Nathan looks through me. “I had my pride.”

“But pride doesn’t pay the bills.”

He clears his throat, pain and frustration written in the lines of his face. “Hindsight’s always twenty-twenty, isn’t it?”

“And you haven’t had a job since when? Last January?”

“February fifteenth.”

My legs nearly go out beneath me. Since February? It’s late September now.

Thinking back to February, I remember our winter vacation, the trip to Maui with Patti and her family. We stayed at the Four Seasons, next door to the Grand Wailea, and the kids were so disappointed because they didn’t care for the beautiful groomed Four Seasons resort and pool. The girls wanted the enormous pool and water slide complex at the Grand Wailea and the fancy morning buffet. Both hotels were pricey, over $450 a night before room tax and room charges like cocktails, spa appointments, meals. “You never once said anything on our trip to Maui.”

He shrugs. “I didn’t want to ruin our vacation, and I was confident that I’d get something soon.”

I hear what he’s saying, but my uneasiness only increases. Something doesn’t fit. Something doesn’t make sense. “Didn’t you ever want to talk to me about not having a job? Didn’t you ever feel like . . . sharing?”

“Every day.”

“But . . . ?”

He laughs, shrugs. “I didn’t know how to talk to you.”

I jerk, stung. “You didn’t know
how
?”

“I was afraid.”

I just look at him, my jaw dropping.

“You have such high standards,” he adds bitterly. “You’re on this quest for perfection, and I’m not perfect. No one’s perfect.”

My throat feels scratchy. “I’m not perfect.”

“No, you’re not, and that’s why you hate yourself. You hate whatever’s not perfect.” He draws a deep breath. “And I didn’t want you to hate me.”

“Hate you? How could I hate you? God, Nathan, you’re my husband.”

“You hate your mom, and she’s your mother.”

I don’t know how to answer. In fact, I can’t possibly answer. I can’t even look at him, my eyes closing at the pain. Only those who know you well can hurt you badly. And Nathan has hurt me. Maybe even badly.

Suddenly everything is too raw, too painful, and I turn away so he can’t see my face.

“See?” he continues. “How can I talk to you, Taylor? You just shut me out when you don’t like what you hear.”

“I’m not shutting you out,” I say hoarsely even as my heart feels as though it’s falling, falling, falling.
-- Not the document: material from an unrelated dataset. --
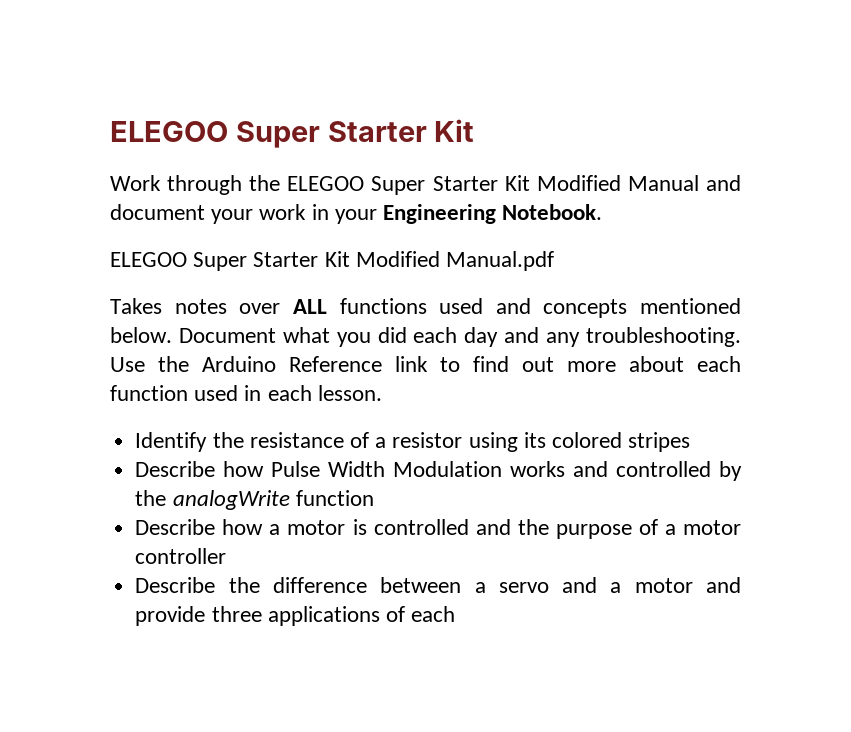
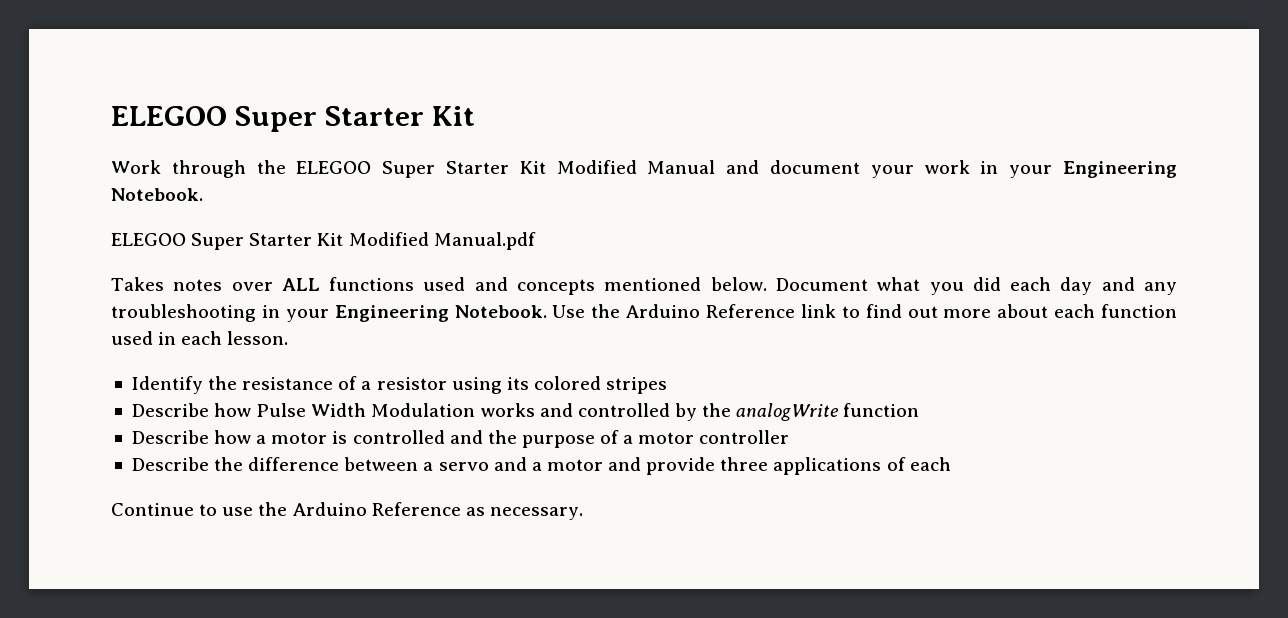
- Document what you did each day and any troubleshooting.
+ Document what you did each day and any troubleshooting in your Engineering Notebook.
+ Continue to use the Arduino Reference as necessary.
I shoot him an intense look. “You’re the one who hasn’t worked in seven months. You’re the one who hid the truth, shut me out—”

“I didn’t want you worried. When you worry you starve yourself or binge and purge—”

“Nathan.”

“It’s true. The moment there’s any stress you’re in the bathroom sticking your finger down your throat—”

I turn away and walk out, walking quickly to keep from hearing what he’s saying. But I hear it anyway. This is my fault. I’m messed up, and I’ll always be this way.

Chapter Eight

How amazing that just one phone call can change everything.

I’d so looked forward to Nathan being home. I was so ready to have just a relaxing weekend with the five of us, but the day is horrendous. What’s happening between us is horrendous.

Nathan and I haven’t spoken in hours. Earlier, he took the girls to the club to play some tennis, but now he’s back, closeted in his office, and when he does emerge he doesn’t speak to me.

By four I can’t take it anymore. I’m in knots, my nerves absolutely shot.

I enter his study, bringing him a peace offering in the form of a beer. “Feel like something cold?”

He just looks at me.

“Besides your wife?” I try to joke.

He doesn’t even smile.

“Nathan, we have to talk about this.”

“Yes, we do,” he agrees.

Leaning forward, I set the unopened beer on his desk. “There has to be another option, honey. There has to be—”

“I’ve been interviewing for months, Taylor. I’ve been putting on the dog-and-pony show for anyone who would give me the chance, and now I’ve been given a chance. A chance to work again. A chance to pay our bills again.”

“But Omaha?”

“You say that because you know nothing about the city. Omaha has some beautiful neighborhoods. It’s an interesting city with a strong arts community, and most important, it’s a great opportunity for me.”

I rub my upper arm, glance around his dark-paneled office. The wood paneling cost a fortune, $35,000 for this one room alone. But I wanted the best for Nathan. I wanted him to have a proper study that could also be his library. He loves books so much. He’s always buying books. You should see his side of the bed.

“But this is home, Nathan,” I say in a small voice. “This is where we live.”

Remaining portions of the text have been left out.